#### Task data:
_ _ _ _ _ _ _

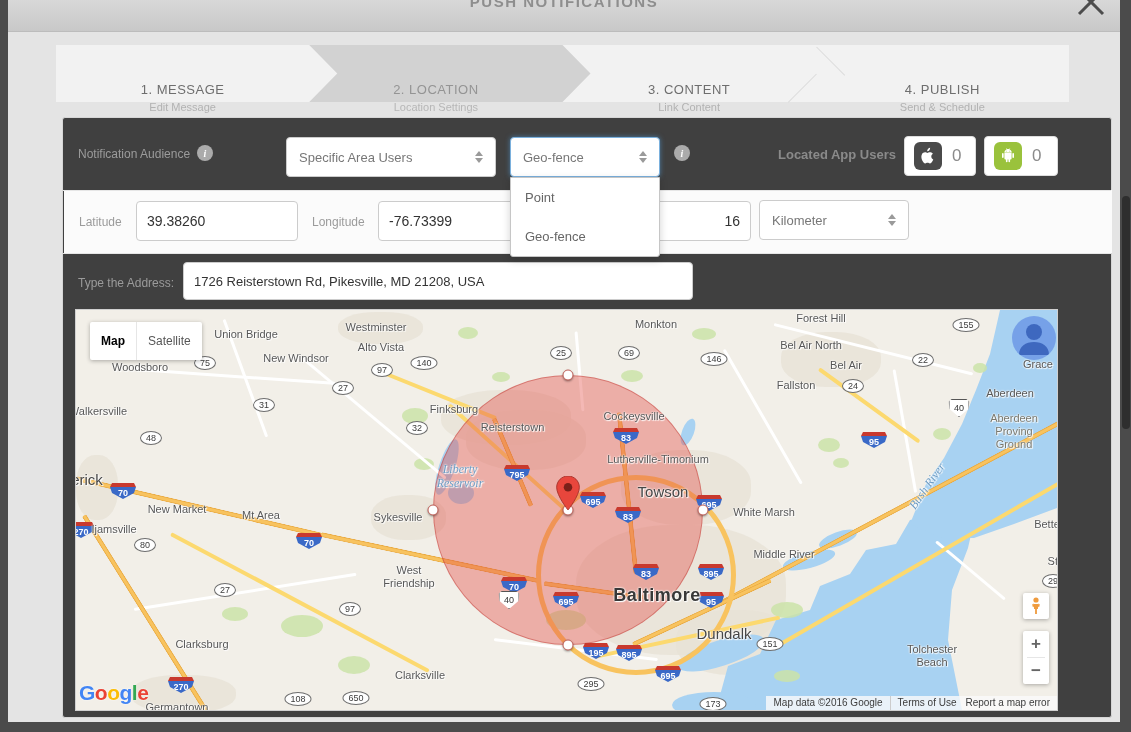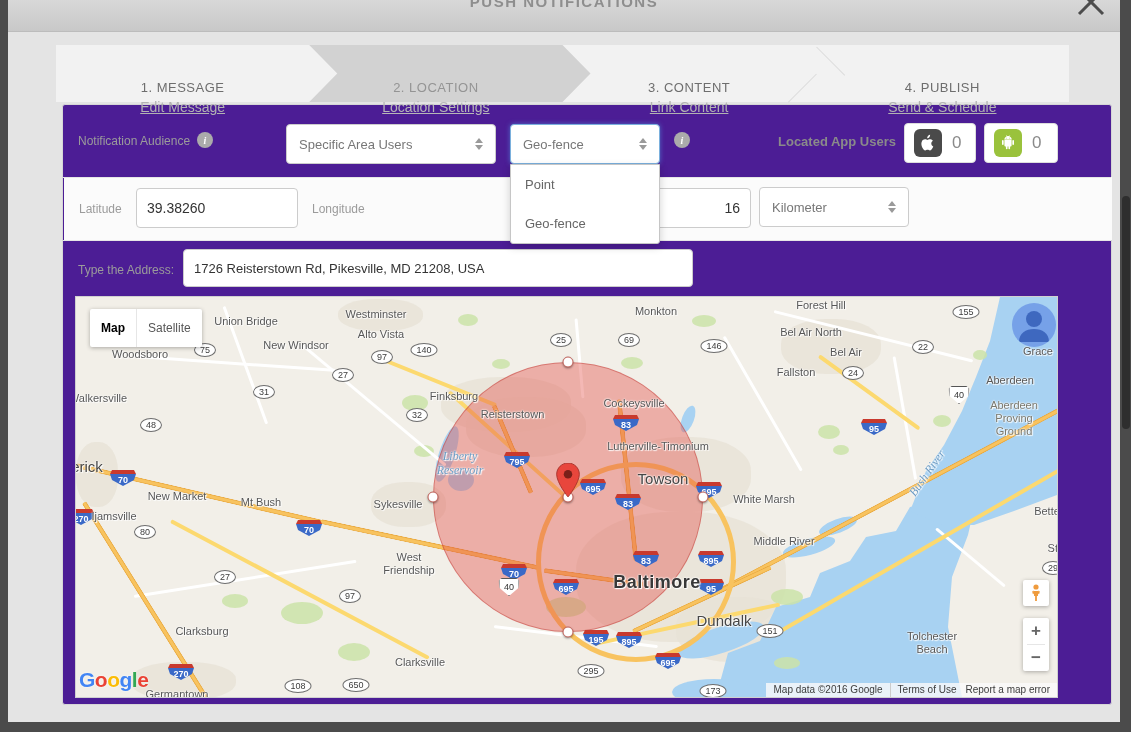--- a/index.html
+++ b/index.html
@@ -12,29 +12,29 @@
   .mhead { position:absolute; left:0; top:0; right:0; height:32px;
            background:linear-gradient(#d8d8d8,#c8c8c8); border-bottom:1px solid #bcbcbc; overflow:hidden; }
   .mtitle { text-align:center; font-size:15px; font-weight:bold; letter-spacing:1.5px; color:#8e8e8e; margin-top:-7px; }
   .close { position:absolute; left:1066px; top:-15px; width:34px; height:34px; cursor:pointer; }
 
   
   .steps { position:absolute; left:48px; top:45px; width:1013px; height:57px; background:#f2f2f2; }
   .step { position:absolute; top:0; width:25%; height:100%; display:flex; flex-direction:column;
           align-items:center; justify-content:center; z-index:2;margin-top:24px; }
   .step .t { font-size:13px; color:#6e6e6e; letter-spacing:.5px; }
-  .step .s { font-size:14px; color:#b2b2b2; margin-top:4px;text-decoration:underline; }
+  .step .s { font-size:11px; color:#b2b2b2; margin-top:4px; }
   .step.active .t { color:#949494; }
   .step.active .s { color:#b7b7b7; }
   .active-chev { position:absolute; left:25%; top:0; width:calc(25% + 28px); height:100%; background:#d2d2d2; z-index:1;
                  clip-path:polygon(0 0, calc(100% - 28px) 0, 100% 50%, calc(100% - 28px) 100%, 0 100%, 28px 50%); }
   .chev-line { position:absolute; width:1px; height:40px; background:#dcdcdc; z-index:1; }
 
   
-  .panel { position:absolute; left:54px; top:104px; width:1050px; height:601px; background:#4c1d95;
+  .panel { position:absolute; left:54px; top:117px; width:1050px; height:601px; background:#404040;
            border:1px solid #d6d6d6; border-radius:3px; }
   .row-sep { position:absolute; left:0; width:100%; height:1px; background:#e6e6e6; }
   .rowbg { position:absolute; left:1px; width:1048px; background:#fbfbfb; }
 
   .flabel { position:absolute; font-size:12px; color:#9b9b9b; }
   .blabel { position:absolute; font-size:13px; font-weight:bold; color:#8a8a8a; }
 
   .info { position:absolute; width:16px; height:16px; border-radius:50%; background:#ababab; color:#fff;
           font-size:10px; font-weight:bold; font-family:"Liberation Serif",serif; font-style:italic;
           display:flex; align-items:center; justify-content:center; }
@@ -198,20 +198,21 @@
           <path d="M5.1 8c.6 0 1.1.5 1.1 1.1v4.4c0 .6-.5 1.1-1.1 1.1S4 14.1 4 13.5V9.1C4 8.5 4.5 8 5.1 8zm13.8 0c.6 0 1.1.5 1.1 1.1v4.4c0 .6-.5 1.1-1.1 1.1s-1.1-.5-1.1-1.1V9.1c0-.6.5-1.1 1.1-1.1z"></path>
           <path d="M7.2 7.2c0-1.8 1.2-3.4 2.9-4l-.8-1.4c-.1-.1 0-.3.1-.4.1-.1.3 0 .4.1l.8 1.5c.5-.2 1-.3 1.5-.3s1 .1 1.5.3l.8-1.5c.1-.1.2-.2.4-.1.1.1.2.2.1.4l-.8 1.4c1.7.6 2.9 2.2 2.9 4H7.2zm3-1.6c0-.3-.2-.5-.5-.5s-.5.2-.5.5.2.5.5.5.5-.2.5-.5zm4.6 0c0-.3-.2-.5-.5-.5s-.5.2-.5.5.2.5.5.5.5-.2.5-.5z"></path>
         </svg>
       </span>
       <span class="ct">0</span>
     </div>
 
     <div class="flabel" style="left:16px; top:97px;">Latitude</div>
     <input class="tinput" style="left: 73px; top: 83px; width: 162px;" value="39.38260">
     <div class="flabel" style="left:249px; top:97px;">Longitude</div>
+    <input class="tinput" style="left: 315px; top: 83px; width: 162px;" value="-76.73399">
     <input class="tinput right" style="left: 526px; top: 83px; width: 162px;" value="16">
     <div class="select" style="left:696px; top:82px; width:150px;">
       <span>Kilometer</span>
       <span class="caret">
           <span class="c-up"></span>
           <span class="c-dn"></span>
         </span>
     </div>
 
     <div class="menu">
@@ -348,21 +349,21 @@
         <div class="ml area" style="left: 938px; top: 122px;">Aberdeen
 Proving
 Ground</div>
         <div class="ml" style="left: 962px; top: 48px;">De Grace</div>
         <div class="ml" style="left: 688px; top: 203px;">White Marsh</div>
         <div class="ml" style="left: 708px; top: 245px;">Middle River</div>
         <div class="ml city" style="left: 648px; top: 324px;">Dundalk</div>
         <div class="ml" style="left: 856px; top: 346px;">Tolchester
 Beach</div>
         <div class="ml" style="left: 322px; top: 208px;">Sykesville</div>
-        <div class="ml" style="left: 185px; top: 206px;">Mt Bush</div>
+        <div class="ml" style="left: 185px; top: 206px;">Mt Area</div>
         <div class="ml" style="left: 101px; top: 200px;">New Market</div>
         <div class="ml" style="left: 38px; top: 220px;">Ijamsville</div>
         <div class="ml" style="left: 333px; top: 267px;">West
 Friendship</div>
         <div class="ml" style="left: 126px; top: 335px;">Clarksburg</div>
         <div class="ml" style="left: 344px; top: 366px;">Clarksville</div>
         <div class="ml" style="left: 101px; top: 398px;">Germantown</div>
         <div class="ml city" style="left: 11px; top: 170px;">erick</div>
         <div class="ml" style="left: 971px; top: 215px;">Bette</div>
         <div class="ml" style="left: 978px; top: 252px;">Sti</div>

_ _ _ _ _ _ _

#### Instructions to follow:
Using the entries above, give back exactly the line containing "font-size:11px; color:#b2b2b2; margin-top:4px;", the line containing "width:1050px; height:601px; background:#404040;", and every line between them, and nothing else.

#### Finished exercise:
+  .step .s { font-size:11px; color:#b2b2b2; margin-top:4px; }
   .step.active .t { color:#949494; }
   .step.active .s { color:#b7b7b7; }
   .active-chev { position:absolute; left:25%; top:0; width:calc(25% + 28px); height:100%; background:#d2d2d2; z-index:1;
                  clip-path:polygon(0 0, calc(100% - 28px) 0, 100% 50%, calc(100% - 28px) 100%, 0 100%, 28px 50%); }
   .chev-line { position:absolute; width:1px; height:40px; background:#dcdcdc; z-index:1; }
 
   
-  .panel { position:absolute; left:54px; top:104px; width:1050px; height:601px; background:#4c1d95;
+  .panel { position:absolute; left:54px; top:117px; width:1050px; height:601px; background:#404040;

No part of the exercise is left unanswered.